Some of the post-harvest measures are as under:-
- Quickly dry the harvested commodities to adequate moisture levels by using appropriate drying technologies.
- Checking crop moisture using equipment such as moisture meters etc.
- Sorting and removal of the damaged, shrivelled, insect infested and mouldy grains.
- Storing bagged produce on pallets and away from the walls.
- Monitoring and surveillance of aflatoxins in food and feed.
- Highly contaminated crops or foods should be completely destroyed.
Advise to the Consumers
Raising awareness of the dangers of aflatoxins and disseminating relevant information to individuals is an important part of any intervention strategy. To reduce exposure to aflatoxins, the consumers are advised to:-
- Consume well dried, clean and sorted food products free from mouldy growth.
- Discard mouldy, damped, shrivelled and discoloured foods.
- Promote dietary diversification with a view to reducing exposure to aflatoxin contamination.
- Avoid old and damaged bags used for storage as they may be infested with pests.
- Close containers tightly immediately after use and avoid unnecessary stockpiling.
- Examine food well before you buy it. Look at the stem areas on fresh produce, and avoid bruised produce.
- Avoid consumption of broken nuts as they are most likely to contain aflatoxins as compared to whole nuts. Its is also advised not to consume bitter/mouldy nuts
- If bread and top layer of pickles in a container show signs of mould growth, immediately discard the complete product.
- Buy foods which are properly packed and labelled bearing FSSAI Logo. Check “Best before date”, “Use by date” and “Expiry date” of products before consumption.
Advise to Processors/ Manufacturers
- Inspect produce and processing premises regularly.
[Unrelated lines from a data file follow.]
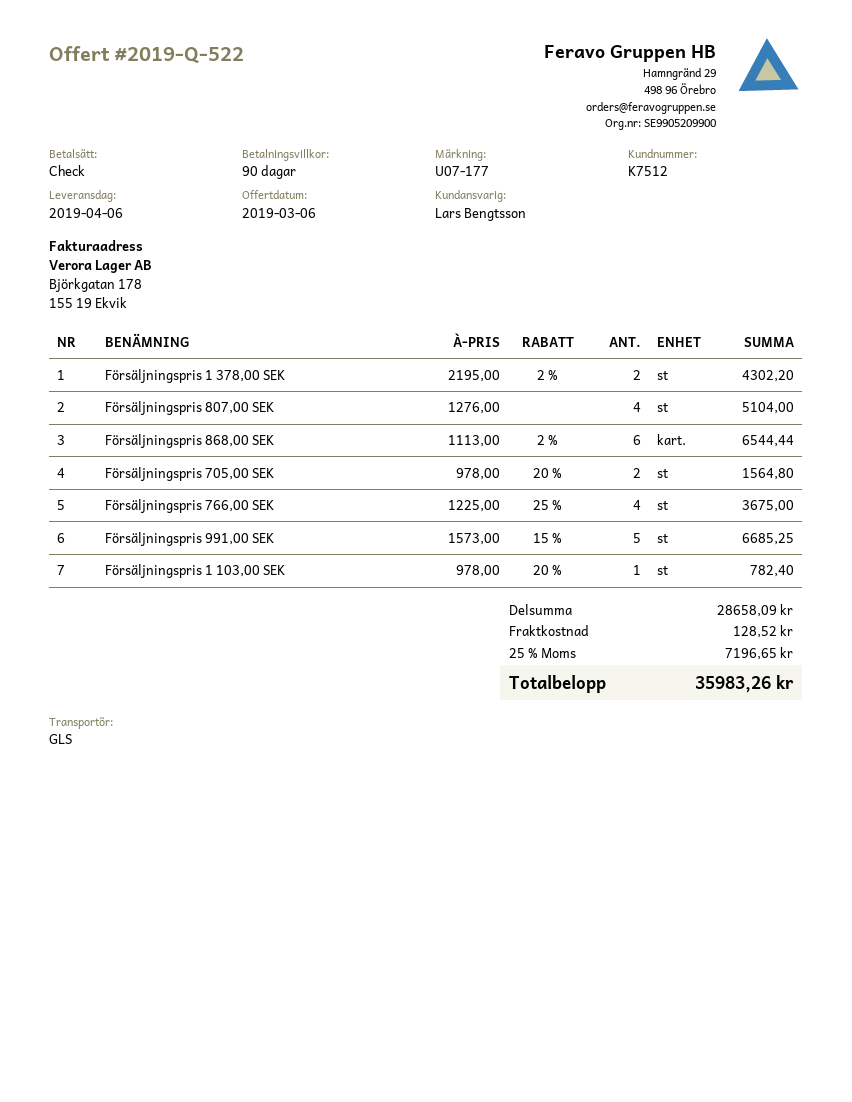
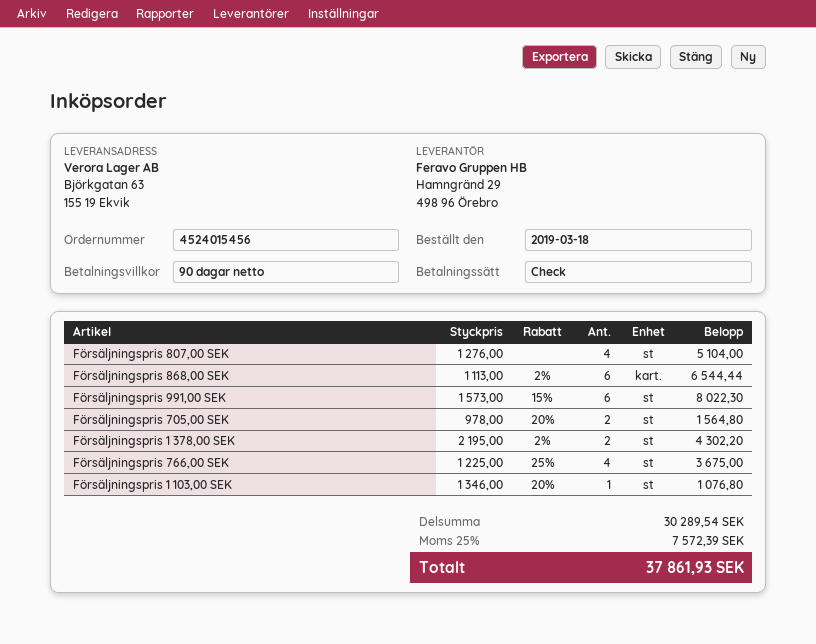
Försäljningspris 991,00 SEK: 5 x 1573.00 - 15% = 6685.25 -> 6 x 1573.00 - 15% = 8022.30
Försäljningspris 1 103,00 SEK: 1 x 978.00 - 20% = 782.40 -> 1 x 1346.00 - 20% = 1076.80
subtotal: 28658.09 -> 30289.54
shipping: 128.52 -> none
tax: 25% = 7196.65 -> 25% = 7572.39
total: 35983.26 -> 37861.93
Do not process poor quality, mouldy, weevilled and shrivelled produce.
- Separate the raw material upon receipt, to prevent any cross-contamination during the storage, cleaning, washing and processing stages.
- Inspect and sort the raw materials prior to introduction into the processing line. The inspection may include visual inspection and removal of foreign material.
- Maintain a clean and dry working environment.
- Use good quality processing equipment i.e. Stainless steel.
Analyse microbiological and chemical parameters for raw and processed food products.